> _WHAT YOU SHOULD DO_: Please copy out each line of the entries in which "name" appears.

> _INPUT FOR THIS TASK_:

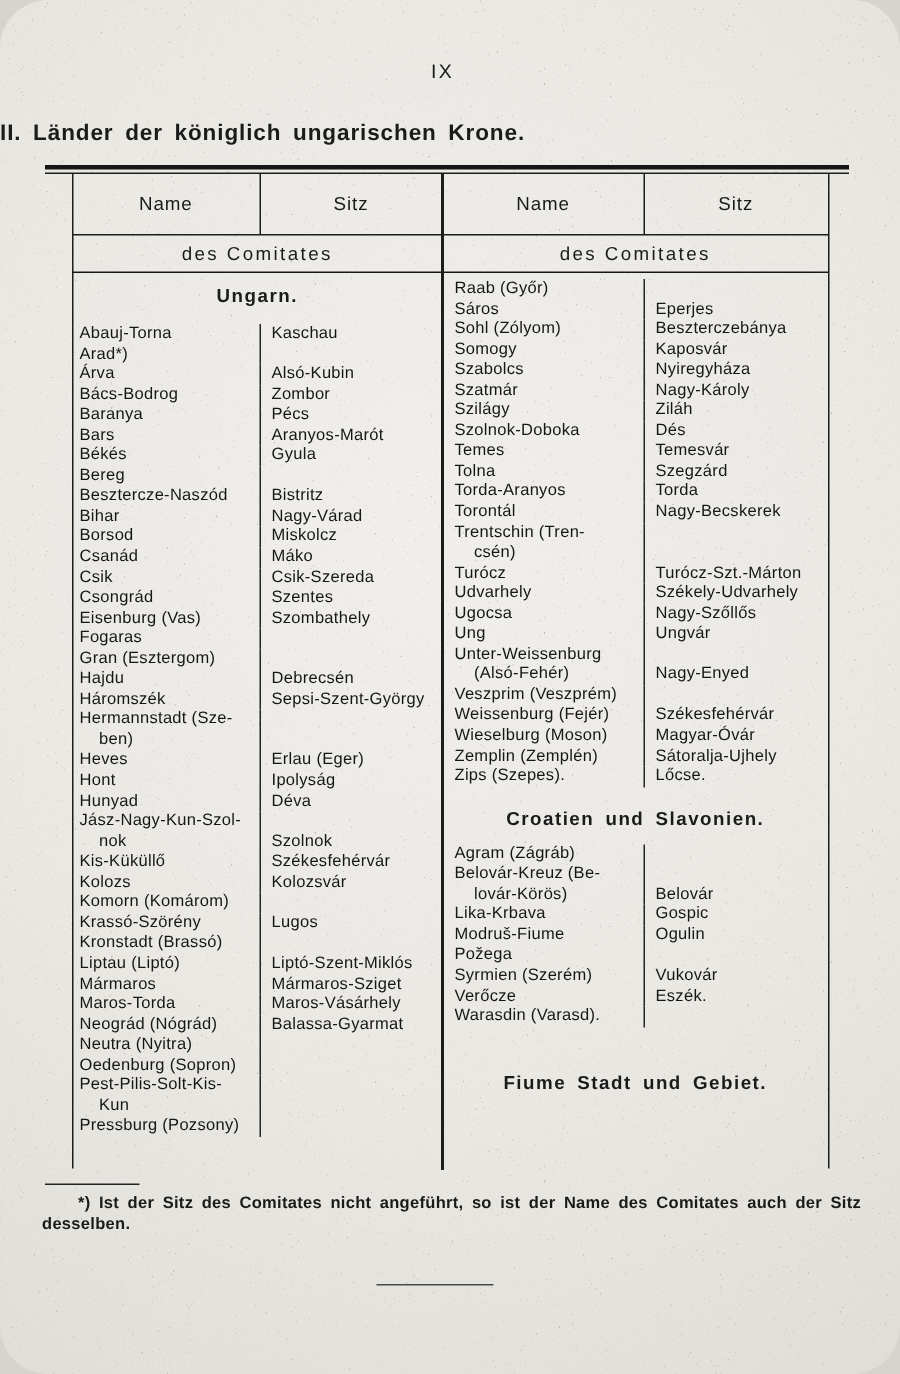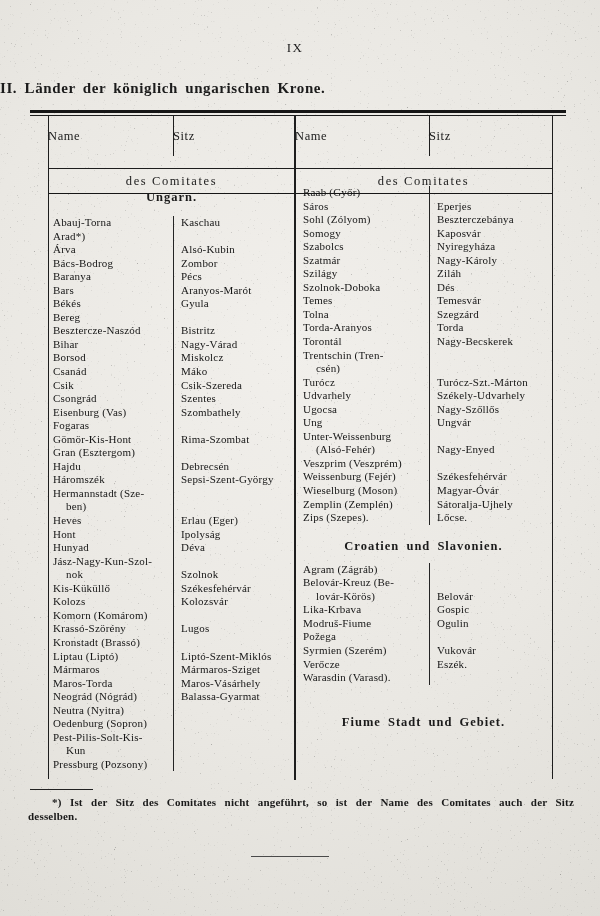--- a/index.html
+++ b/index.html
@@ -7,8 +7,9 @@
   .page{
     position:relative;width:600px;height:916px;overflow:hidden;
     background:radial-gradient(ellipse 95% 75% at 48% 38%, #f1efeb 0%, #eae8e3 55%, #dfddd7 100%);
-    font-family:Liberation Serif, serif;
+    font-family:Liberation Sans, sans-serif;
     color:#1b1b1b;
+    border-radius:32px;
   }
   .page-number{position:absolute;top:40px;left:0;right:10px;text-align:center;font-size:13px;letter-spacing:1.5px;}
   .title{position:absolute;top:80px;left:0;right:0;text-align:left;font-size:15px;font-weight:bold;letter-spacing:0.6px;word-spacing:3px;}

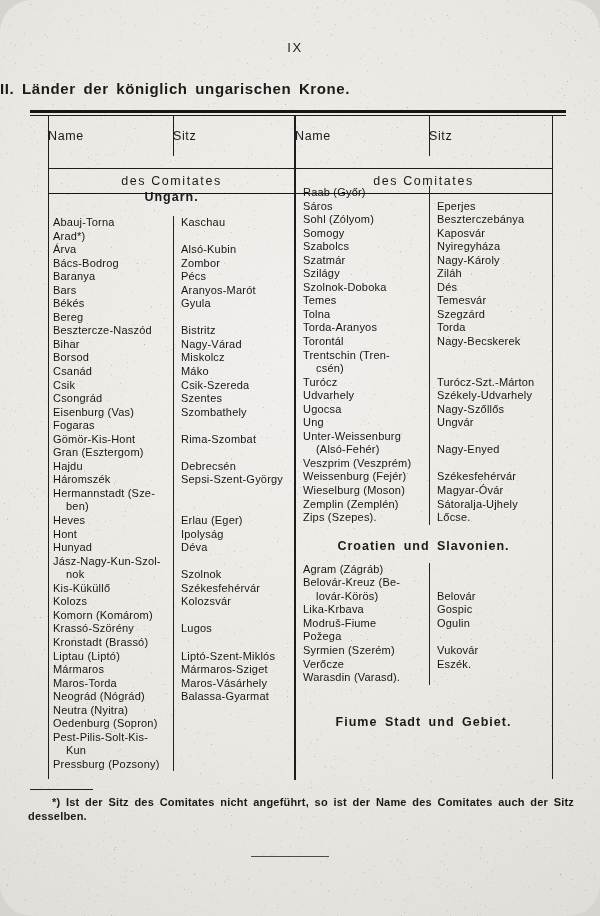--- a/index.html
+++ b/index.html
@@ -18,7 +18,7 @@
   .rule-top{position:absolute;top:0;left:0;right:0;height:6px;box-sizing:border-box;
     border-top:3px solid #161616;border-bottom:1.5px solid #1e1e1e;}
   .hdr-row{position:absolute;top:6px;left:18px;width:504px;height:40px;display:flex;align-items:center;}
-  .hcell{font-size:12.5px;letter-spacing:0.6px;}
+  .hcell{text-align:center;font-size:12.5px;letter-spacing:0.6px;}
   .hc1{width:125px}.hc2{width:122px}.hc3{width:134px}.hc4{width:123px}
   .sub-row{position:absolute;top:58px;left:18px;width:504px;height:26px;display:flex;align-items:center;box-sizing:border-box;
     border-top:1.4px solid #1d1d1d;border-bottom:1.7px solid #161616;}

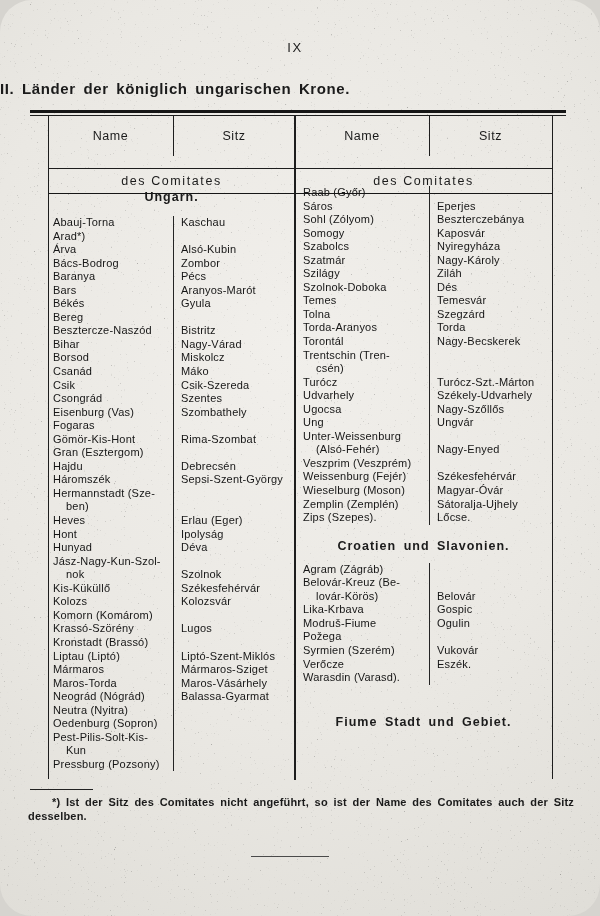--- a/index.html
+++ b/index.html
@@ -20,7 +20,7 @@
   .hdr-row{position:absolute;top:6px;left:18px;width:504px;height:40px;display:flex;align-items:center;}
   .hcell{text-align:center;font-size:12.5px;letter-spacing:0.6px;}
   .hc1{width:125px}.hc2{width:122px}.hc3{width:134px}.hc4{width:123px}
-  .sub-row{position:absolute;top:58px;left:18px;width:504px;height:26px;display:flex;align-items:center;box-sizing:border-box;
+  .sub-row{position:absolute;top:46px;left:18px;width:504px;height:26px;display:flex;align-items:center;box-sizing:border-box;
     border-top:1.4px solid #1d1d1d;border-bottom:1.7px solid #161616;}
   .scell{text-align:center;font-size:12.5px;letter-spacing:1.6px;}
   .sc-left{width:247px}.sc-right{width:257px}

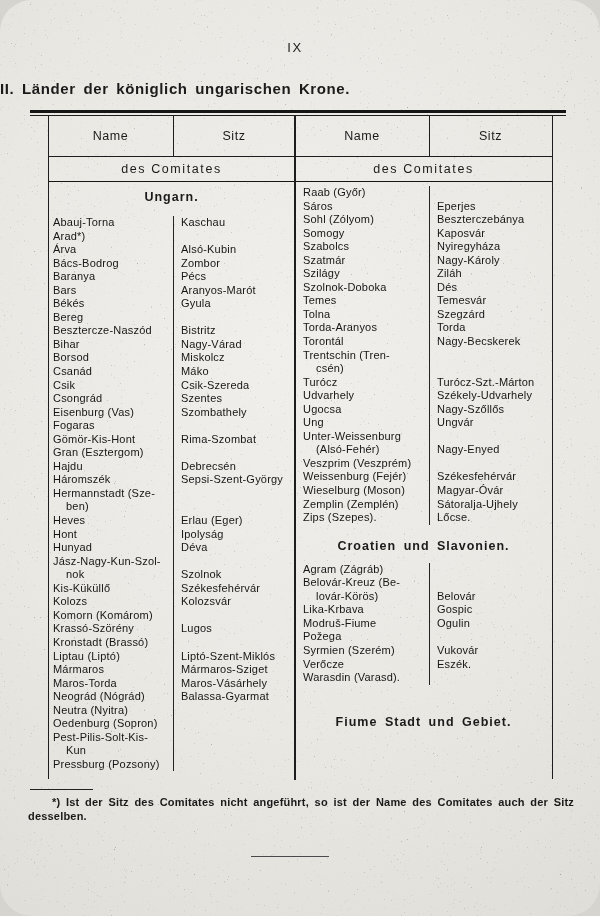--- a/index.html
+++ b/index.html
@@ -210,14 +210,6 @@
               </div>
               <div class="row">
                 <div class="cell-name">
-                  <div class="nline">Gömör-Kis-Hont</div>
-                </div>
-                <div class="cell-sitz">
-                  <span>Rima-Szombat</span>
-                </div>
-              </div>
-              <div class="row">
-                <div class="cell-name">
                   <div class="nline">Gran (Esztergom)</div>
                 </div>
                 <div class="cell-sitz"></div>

==

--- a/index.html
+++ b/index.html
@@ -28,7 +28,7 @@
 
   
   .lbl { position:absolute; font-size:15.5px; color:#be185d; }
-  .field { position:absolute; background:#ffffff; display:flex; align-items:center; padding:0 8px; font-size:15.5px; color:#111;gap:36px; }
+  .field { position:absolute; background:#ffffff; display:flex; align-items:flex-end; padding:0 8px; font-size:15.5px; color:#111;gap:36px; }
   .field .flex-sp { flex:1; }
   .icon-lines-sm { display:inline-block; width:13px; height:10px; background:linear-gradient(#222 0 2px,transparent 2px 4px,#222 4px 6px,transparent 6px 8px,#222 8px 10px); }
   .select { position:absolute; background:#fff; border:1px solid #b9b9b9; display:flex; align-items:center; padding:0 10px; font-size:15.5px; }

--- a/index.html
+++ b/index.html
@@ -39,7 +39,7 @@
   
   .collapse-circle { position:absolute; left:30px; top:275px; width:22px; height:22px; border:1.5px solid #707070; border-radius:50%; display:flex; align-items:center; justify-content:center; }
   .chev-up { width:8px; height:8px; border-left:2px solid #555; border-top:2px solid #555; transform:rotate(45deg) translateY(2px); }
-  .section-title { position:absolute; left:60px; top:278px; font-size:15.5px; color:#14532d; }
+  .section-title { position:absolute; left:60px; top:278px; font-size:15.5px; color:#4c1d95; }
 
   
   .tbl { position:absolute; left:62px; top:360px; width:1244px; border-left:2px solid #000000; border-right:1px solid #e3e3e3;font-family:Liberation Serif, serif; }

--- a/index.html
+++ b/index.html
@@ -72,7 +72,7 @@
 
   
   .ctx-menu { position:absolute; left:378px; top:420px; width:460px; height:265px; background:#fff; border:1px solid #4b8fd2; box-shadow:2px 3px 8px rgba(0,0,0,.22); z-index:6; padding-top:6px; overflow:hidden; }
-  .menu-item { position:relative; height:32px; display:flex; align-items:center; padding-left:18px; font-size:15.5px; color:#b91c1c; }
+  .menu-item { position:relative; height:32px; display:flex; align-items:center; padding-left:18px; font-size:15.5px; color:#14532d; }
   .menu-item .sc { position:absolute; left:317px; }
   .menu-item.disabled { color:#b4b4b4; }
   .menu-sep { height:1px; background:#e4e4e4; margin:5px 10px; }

> _WORKED SOLUTION_:
                 <div class="cell-name">
-                <div class="cell-name">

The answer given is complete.